Sermon for the Baptism of Our Lord (January 12, 2014)

Wordle: Untitled
TextsMatthew 3:13-17; Rom. 6:1-11
            Tony Balandran had a gambling problem.  He would spend all night at Kansas City casinos even though he had to go to work in the morning.  He had a good job but borrowed money from friends just to eat his next meal.  He simply did not have the will to stop.  Tony finally admitted he needed help, so he signed up for the self-exclusion plan offered by the state of Missouri.  This puts you on a registry of names of people who are banned for life from entering a casino anywhere in the state.
            The trouble is, even if your name is on this registry, you can still walk into a casino and gamble.  You don’t have to show your ID unless you win a certain amount of money.  And that’s exactly what happened to Tony.  In late August of 2009, he entered Harrah’s to play Pai Gow poker.  He was dealt a 7 card straight flush.  That’s seven cards of the same suit in numerical order (he had a joker, too).  The odds on that are 750 to 1.  His five dollar bet netted him $3,750.  But that didn’t matter.  Tony knew he was in trouble from the moment the hand was dealt.  Now he had to show his ID.  Soon after, he was escorted from the table, charged with criminal trespassing, had to pay a fine, and surrendered his jackpot.[1]
            Tony’s method to keep himself out of the casino by self-exclusion is called a “commitment device.”  He knew he needed help doing something he didn’t have the will to do.  But you see how well that worked out.  Maybe you’ve tried using a commitment device, even though you didn’t use that term.  Some people pay a huge fee for a gym membership, thinking that the money they spend will motivate them to work out more often.  That’s a commitment device.
            Out along the shores of the Jordan River, John was baptizing people, calling them to repentance.  They were to prepare themselves for the coming of the kingdom of God.  The Lord was near.  They were to commit themselves to the Lord by trusting in him and by showing evidence of their faith by a changed life.  “Bear fruit in keeping with repentance” was the way he put it (Mt. 3:8).  But did they have the will to do it?  Was John’s baptism enough of a “commitment device” to help them do better?  I wasn’t there.  I don’t know.  But I do know this.  I know sinners.  I am one.  And I know that the most well-intentioned repentant sinner still struggles with keeping his commitment to not sin.
            Jesus walked the road down to the Jordan to the place where John was baptizing.  As he did so, he knew what was ahead of him.  Not merely a baptism of water.  A baptism of blood.  This is what Jesus meant when he later said, “I have a baptism to be baptized with, and how great is my distress until it is accomplished” (Luke 12:50).  As Jesus journeyed toward the Jordan, he was fully committed to what he came to do.  He needed no commitment device.  He needed no coercion.  He went freely and willingly.
            Moreover, Jesus had no sins of which to repent.  John well recognized this fact: “I need to be baptized by you, and do you come to me?”  This was the One John said was “mightier than I.”  This was the One whose sandals John said he was not worthy to carry.  This was the One who would baptize with the Holy Spirit and fire (Mt. 3:11).  After all the things John had said about Jesus … and now this!  Confusing, to say the least.
            Jesus said that it was necessary for John to baptize him in order “to fulfill all righteousness.”  It was all about God’s saving plan promised to Adam in the Garden, to Abraham in Haran, to Isaac in Gerar, to Jacob at Bethel, and so on and so forth.  God’s saving plan must be completed … finished.  Before he was nailed to the cross, Jesus had to stand in the waters of the Jordan as if he were a sinner who DID need to repent.  And as he did so, he stood in your place and in the place of all sinners, ready to take your sin to the cross with him.  As St.
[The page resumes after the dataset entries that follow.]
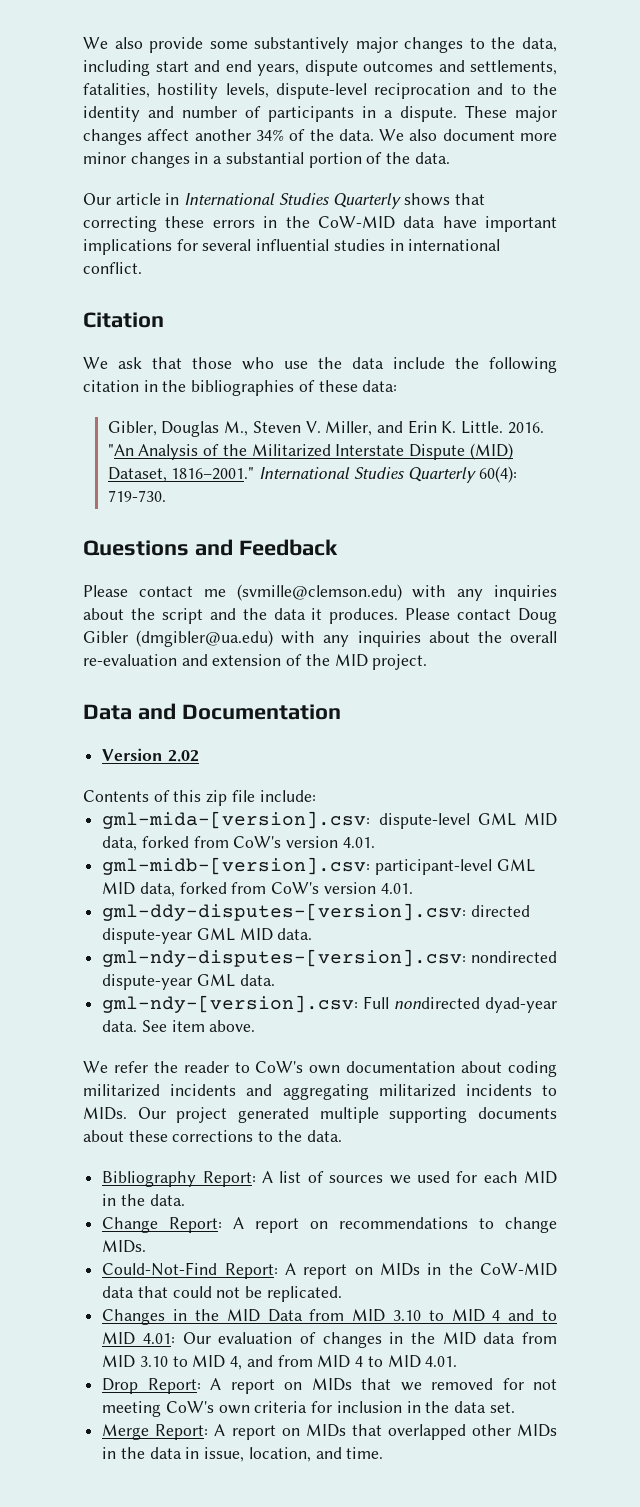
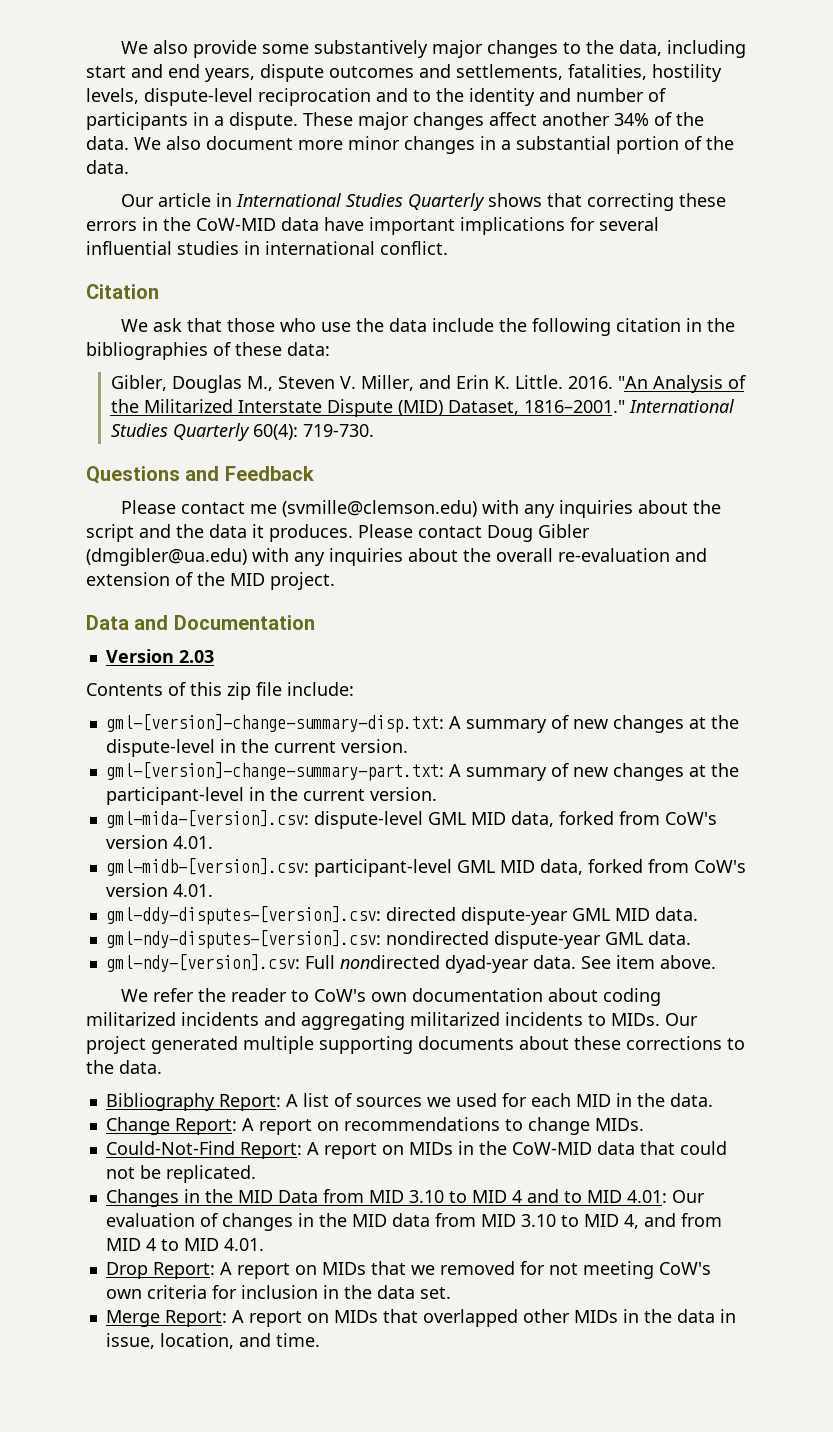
- Version 2.02
+ Version 2.03
+ gml-[version]-change-summary-disp.txt: A summary of new changes at the dispute-level in the current version.
+ gml-[version]-change-summary-part.txt: A summary of new changes at the participant-level in the current version.

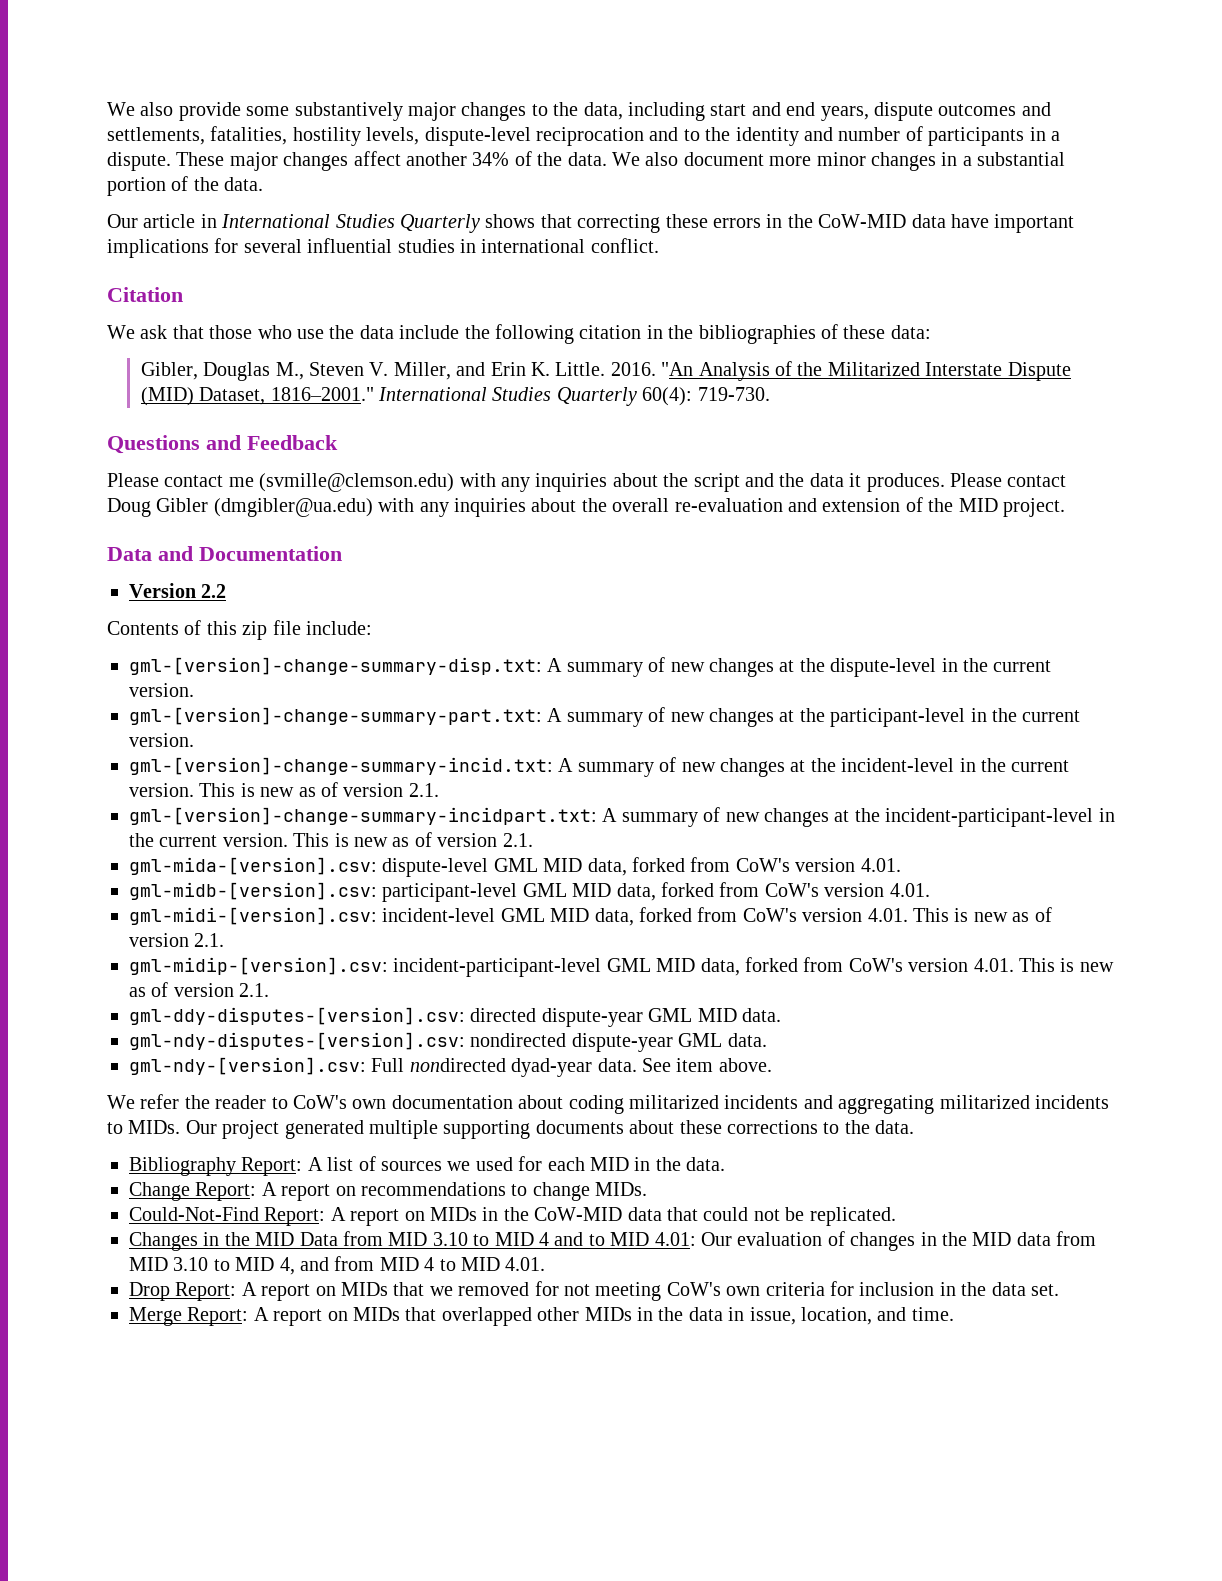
- Version 2.03
+ Version 2.2
+ gml-[version]-change-summary-incid.txt: A summary of new changes at the incident-level in the current version. This is new as of version 2.1.
+ gml-[version]-change-summary-incidpart.txt: A summary of new changes at the incident-participant-level in the current version. This is new as of version 2.1.
+ gml-midi-[version].csv: incident-level GML MID data, forked from CoW's version 4.01. This is new as of version 2.1.
+ gml-midip-[version].csv: incident-participant-level GML MID data, forked from CoW's version 4.01. This is new as of version 2.1.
Paul wrote, “For our sake he made him to be sin who knew no sin, so that in him we might become the righteousness of God” (2 Cor. 5:21).
            We remember Christ’s baptism early in the Epiphany season because his baptism is an “epiphany” – a manifestation – of the Holy Trinity and the saving love of God.  The Son stands in the water.  The Father has sent him as the Savior.  The Father’s voice declares Jesus to be his beloved Son.  The Father is well-pleased with Jesus and will prove this when he raises his Son from the dead.  And the Holy Spirit descends upon the Son, showing that this is the promised Messiah of whom the Lord foretold through Isaiah, “I have put my Spirit upon him; he will bring forth justice to the nations … I will give you as a covenant for the people, a light for the nations, to open the eyes that are blind, to bring out the prisoners from the dungeon, from the prison those who sit in darkness” (Is. 42:1, 6-7).  Jesus’ baptism is an epiphany of the Trinity, but it is so much more.  This is an epiphany of God’s commitment to you!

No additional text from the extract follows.